Мелкая эта мыслишка не давала ему покоя и ночью, и даже днем, когда он сидел в своем кабинете и работал. Он вызвал секретаршу и попросил ее сходить в тот отдел, где двигались дела инженера Солонцевой, и сказать, чтобы она зашла к нему. Мария Сергеевна сходила и, вернувшись, сообщила, что инженер Солонцева уже была в отделе утром и больше не придет — уезжает сегодня днем к себе в Кременск.

Потом Георгий Николаевич забыл в круговороте забот и дел про эту «в общем нелепую встречу» и вспомнил о ней лишь через три месяца, когда в его кабинет нежданно-негаданно ввалился шумный, грузный, с заметной лысинкой на круглой стриженой голове Клашка Пронин — институтский дружок, директор Кременского комбината. Приятели обнялись, расцеловались. Выяснилось, что Пронин приехал «по партийной линии», что комбинат идет в гору и что в общем и целом «жизнь хороша и жить хорошо».

— Послушай, Клашка, — сказал Георгий Николаевич, — а эта вот, как ее… Солонцева, с которой ты мне письмо присылал, у тебя еще работает?

— Конечно! Позавчера у меня была на приеме.

— Она знала, что ты уезжаешь?

— Знала. А что?

— Ничего! Так просто! Что она из себя представляет, между прочим?

— Она представляет из себя прекрасного инженера, замечательного человека и обаятельную женщину, — с жаром сказал Пронин. — У нас ее все любят, просто обожают.

— Она замужем?

— Кажется, в разводе. Но точно не знаю. А ты что, на нее глаз тогда положил, старый греховодник?! Смотри у меня!..
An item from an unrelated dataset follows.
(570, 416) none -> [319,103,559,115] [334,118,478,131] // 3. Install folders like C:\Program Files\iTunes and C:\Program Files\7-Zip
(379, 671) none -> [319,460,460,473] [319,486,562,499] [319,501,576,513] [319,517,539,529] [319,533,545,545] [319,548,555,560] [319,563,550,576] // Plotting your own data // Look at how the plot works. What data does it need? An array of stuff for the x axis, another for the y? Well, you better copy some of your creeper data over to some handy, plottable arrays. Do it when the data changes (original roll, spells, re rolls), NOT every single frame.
Он погрозил Георгию Николаевичу пальцем, но тот не принял шутки и уже с начальственными нотками в голосе оборвал приятеля:

— Ладно! Хватит про баб! Давай рассказывай, что там, у тебя на комбинате, делается. Как с пятой домной?

Давно уже ушел из кабинета шумный Клашка Пронин, а Георгий Николаевич все сидел один и никак не мог заставить себя снова взяться за работу. Ему мешало сосредоточиться то тягостное чувство недовольства собой, которое Гейне называл «зубной болью в сердце». Он вспоминал все подробности своей встречи с Верой Павловной и казнил себя за то, что не понял и не оценил тогда чистоты ее душевного порыва, обошелся с ней пошло и грубо. Чувство это не покидало Георгия Николаевича весь день, и с ним он приехал домой.
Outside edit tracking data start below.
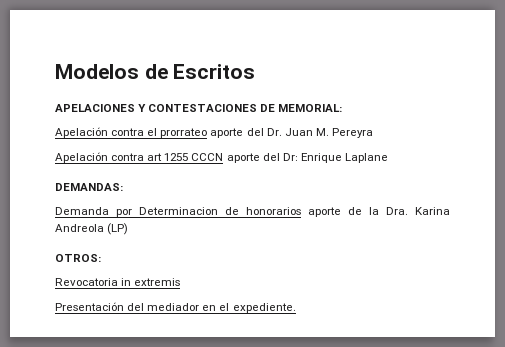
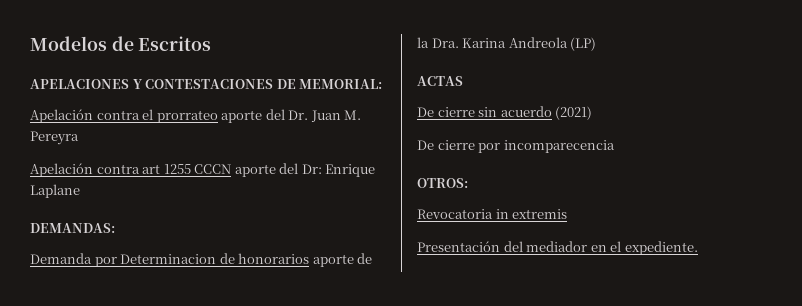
(129, 229) none -> [417,76,463,86] [417,106,593,120] [417,140,615,153] // ACTAS // De cierre sin acuerdo (2021) // De cierre por incomparecencia

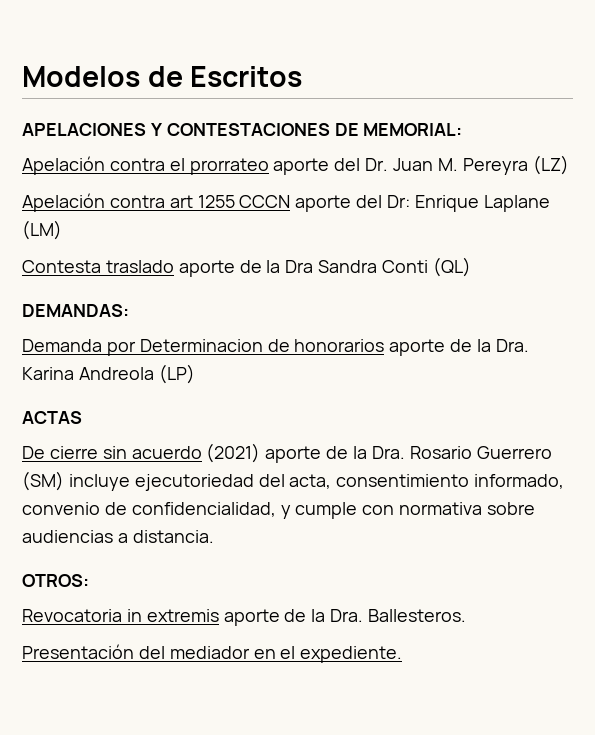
(79, 138) none -> [532,155,569,175] (LZ)
(80, 191) none -> [22,220,62,240] [22,257,471,277] (LM) // Contesta traslado aporte de la Dra Sandra Conti (QL)
[417,140,615,153] // De cierre por incomparecencia -> [265,446,552,463] [22,471,565,491] [22,502,536,519] [22,530,214,543] aporte de la Dra. Rosario Guerrero (SM) incluye ejecutoriedad del acta, consentimiento informado, convenio de confidencialidad, y cumple con normativa sobre audiencias a distancia.
(568, 214) none -> [223,609,467,626] aporte de la Dra. Ballesteros.

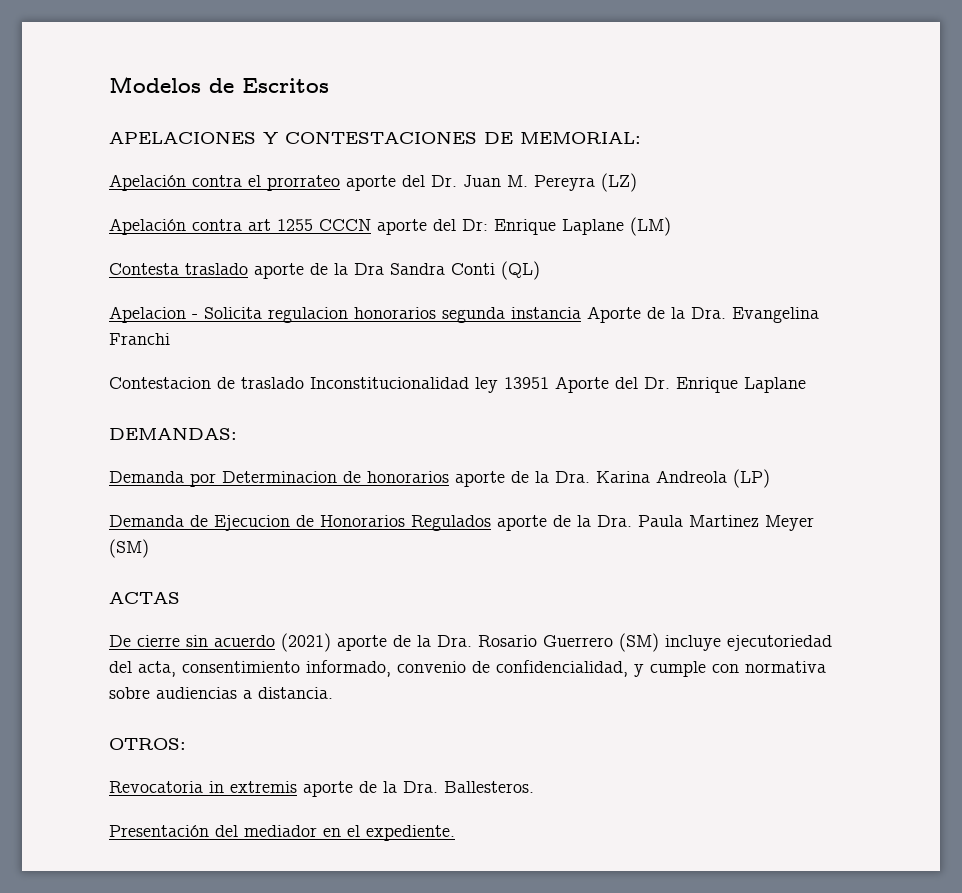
(471, 267) none -> [109,306,819,323] [109,333,170,345] [109,376,806,393] // Apelacion - Solicita regulacion honorarios segunda instancia Aporte de la Dra. Evangelina Franchi // Contestacion de traslado Inconstitucionalidad ley 13951 Aporte del Dr. Enrique Laplane
(195, 374) none -> [109,515,814,531] [109,539,149,558] // Demanda de Ejecucion de Honorarios Regulados aporte de la Dra. Paula Martinez Meyer (SM)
Открыв дверь своим ключом, он, не заходя, как обычно, к Ольге Григорьевне, прошел к себе. На тахте лежала раскрытая книжка журнала, — наверное, Боб, вопреки запрету, валялся здесь у него в комнате и читал. Георгий Николаевич взял книжку — она была раскрыта на стихах. Фамилия их автора ничего не говорила Георгию Николаевичу, да он вообще-то не читал стихов, а тем более в журналах. Бросилось в глаза название стихотворения: «Прикосновение крыла».
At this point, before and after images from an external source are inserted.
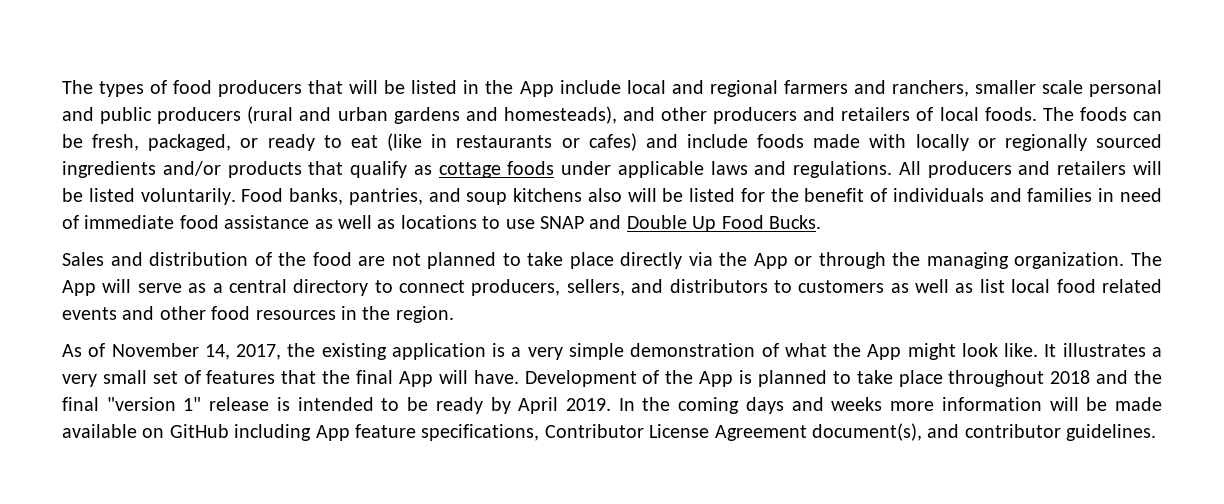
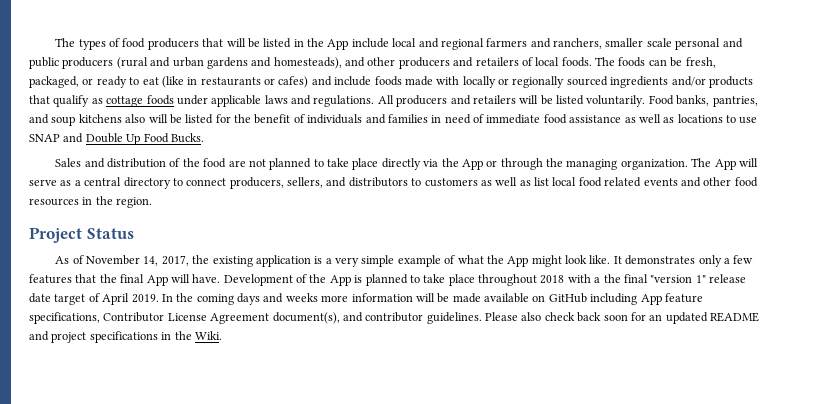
(454, 314) none -> [29,227,134,243] // Project Status
[630,343,756,357] demonstration -> [397,255,441,267] example
[1062,343,1162,357] [62,370,201,387] illustrates a very small set of -> [625,255,754,267] demonstrates only a few
[1096,370,1129,384] and -> [567,274,601,283] with a
[276,397,511,414] is intended to be ready by -> [29,293,100,305] date target of
(1157, 432) none -> [485,312,759,324] [29,331,222,343] Please also check back soon for an updated README and project specifications in the Wiki.

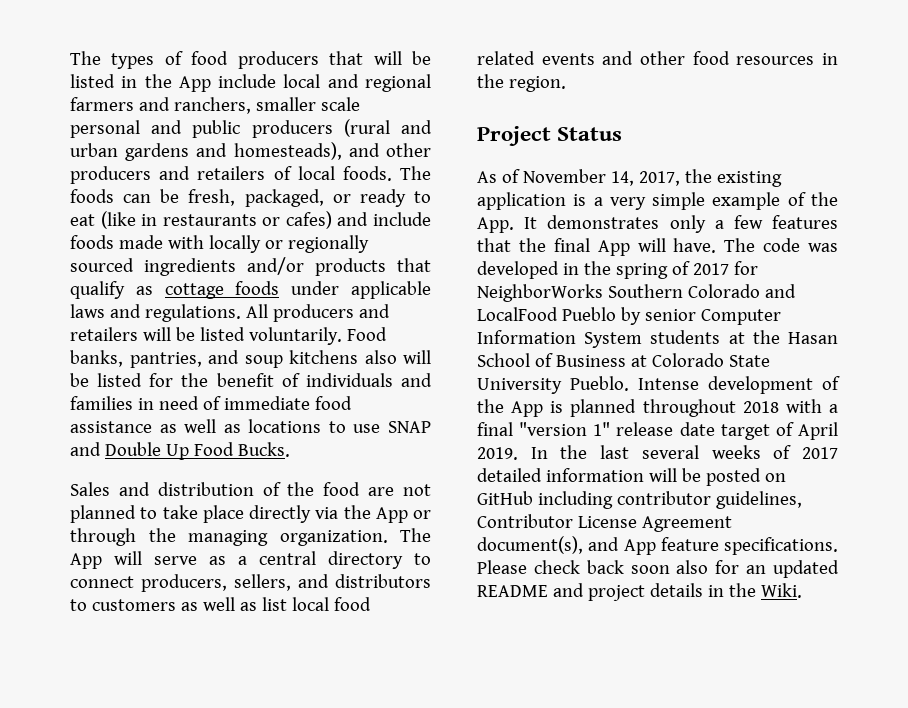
[457,255,611,267] what the App might look like. -> [811,192,838,206] [477,217,514,233] the App.
[223,274,293,286] Development -> [724,238,838,252] [477,261,758,279] [477,284,796,302] [477,307,781,325] [477,330,838,348] [477,353,770,367] [477,376,813,394] The code was developed in the spring of 2017 for NeighborWorks Southern Colorado and LocalFood Pueblo by senior Computer Information System students at the Hasan School of Business at Colorado State University Pueblo. Intense development
[409,274,475,286] to take place -> (637, 408) none
[603,274,621,283] the -> (838, 408) none
[196,293,349,305] coming days and weeks more -> [600,445,838,459] [477,468,542,482] last several weeks of 2017 detailed
[452,293,529,303] made available -> [705,468,761,486] posted
[640,293,703,305] [29,312,100,324] App feature specifications, -> [616,491,802,509] contributor guidelines,
[365,312,542,324] contributor guidelines. Please also -> [623,537,838,555] [477,560,527,574] App feature specifications. Please
(628, 317) none -> [676,560,709,574] also
[89,331,158,343] specifications -> [649,583,703,597] details

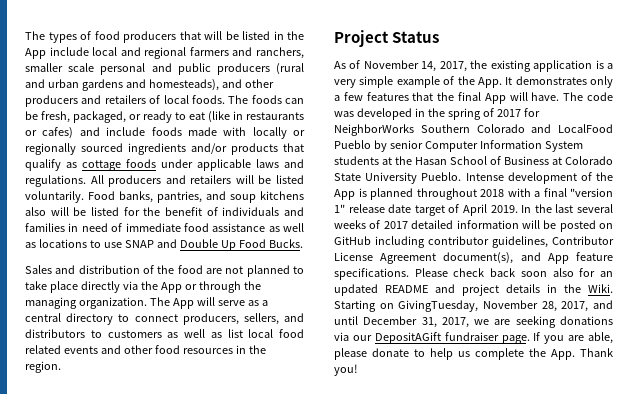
(802, 590) none -> [334,300,613,312] [334,316,613,328] [334,332,613,344] [334,348,613,360] [334,364,358,376] Starting on GivingTuesday, November 28, 2017, and until December 31, 2017, we are seeking donations via our DepositAGift fundraiser page. If you are able, please donate to help us complete the App. Thank you!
Георгий Николаевич положил журнал на письменный стол, а сам лег на тахту, закрыл глаза.

Вошла Ольга Григорьевна, чем-то очень озабоченная. Наверное, подумал Георгий Николаевич, Боб выкинул очередной фортель! Он страдальчески сморщился — ему сейчас было не до Бобкиных фортелей.

Ольга Григорьевна подошла к столу, взяла книжку журнала, прочитала стихи и равнодушно положила книжку обратно на стол. Поглядела на лицо мужа и сказала:

— Мне нужно поговорить с тобой насчет Боба, но я вижу, что ты сейчас не расположен разговаривать.

Георгий Николаевич благодарно кивнул ей. Ольга Григорьевна постояла еще немного подле стола, навела на нем порядок и, захватив с собой книжку журнала, вышла. И Георгий Николаевич остался один.